Making Disciples!  Logos Ecosystem = Logos8 on Microsoft Surface Pro 4 (Win10), Android app on tablet, FSB on iPhone, [deprecated] Windows App, Proclaim, Faithlife.com, FaithlifeTV via Connect subscription.

Posts 26850
Forum MVP
MJ. Smith | Forum Activity | Replied: Tue, Jun 4 2013 12:51 PM

Unix:
So there no other languages than English, Spanish, Portuguese and Italian that have an adequate amount of translations?

Isn't one translation adequate if it is a very good translation with footnotes?Smile

Orthodox Bishop Hilarion Alfeyev: "To be a theologian means to have experience of a personal encounter with God through prayer and worship."

Posts 18723
Rosie Perera | Forum Activity | Replied: Tue, Jun 4 2013 1:01 PM

Unix:
So there no other languages than English, Spanish, Portuguese and Italian that have an adequate amount of translations?!

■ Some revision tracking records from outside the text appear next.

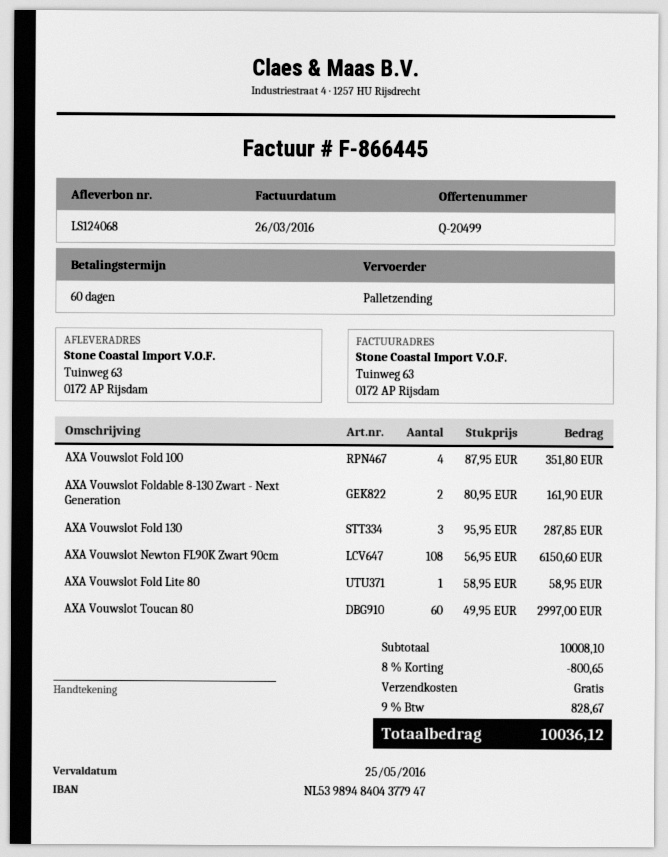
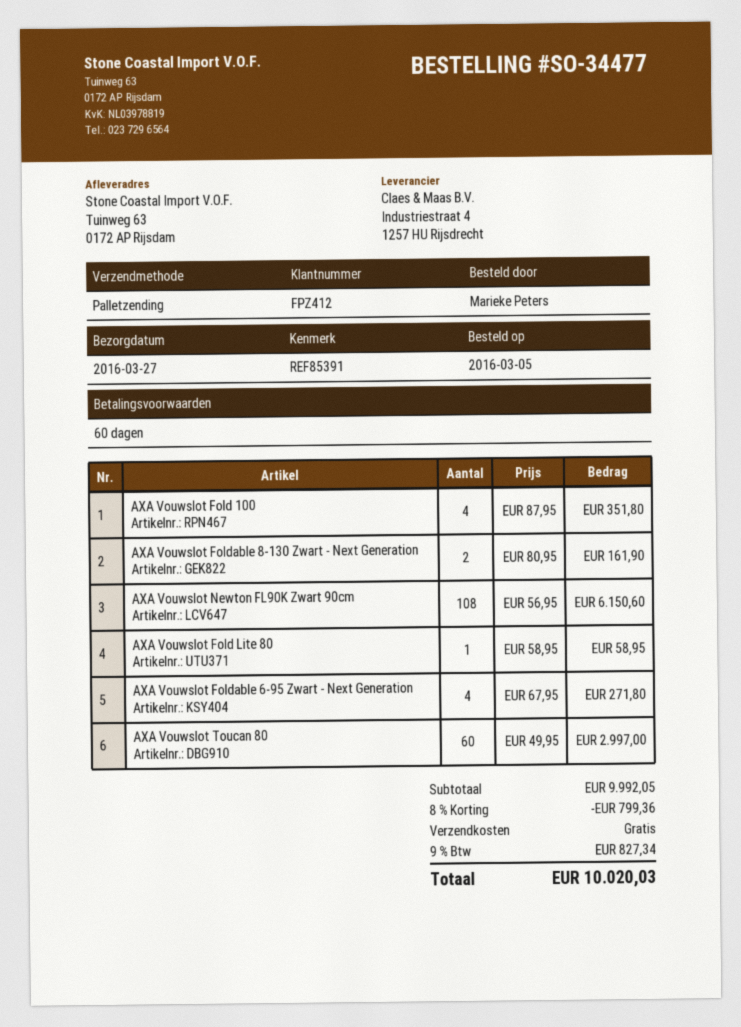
AXA Vouwslot Fold 130: 3 x 95.95 = 287.85 -> none
AXA Vouwslot Foldable 6-95 Zwart - Next Generation: none -> 4 x 67.95 = 271.80
subtotal: 10008.10 -> 9992.05
discount: 8% = 800.65 -> 8% = 799.36
tax: 9% = 828.67 -> 9% = 827.34
total: 10036.12 -> 10020.03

Dutch seems to also have an adequate number of translations. And there are probably others further to the right of where the chart cuts off arbitrarily (3 translations or 2 translations) that are probably just fine for languages where there are fewer speakers. If they are good and recent translations, that's better than none. There are hundreds of other languages not mentioned that the Bible has been translated into, sometimes only the New Testament. It is an ongoing goal to get the Bible translated into as many languages as possible, but the reality is that it costs money to do, and for languages where there are only a few thousand speakers it is not likely to be done in the next couple of decades. Also, many people around the world speak a second language in addition to their native language, so if the Bible is translated into the major language of their country even if it's not translated into the language of their own people group, that is considered a significant achievement by Bible translators.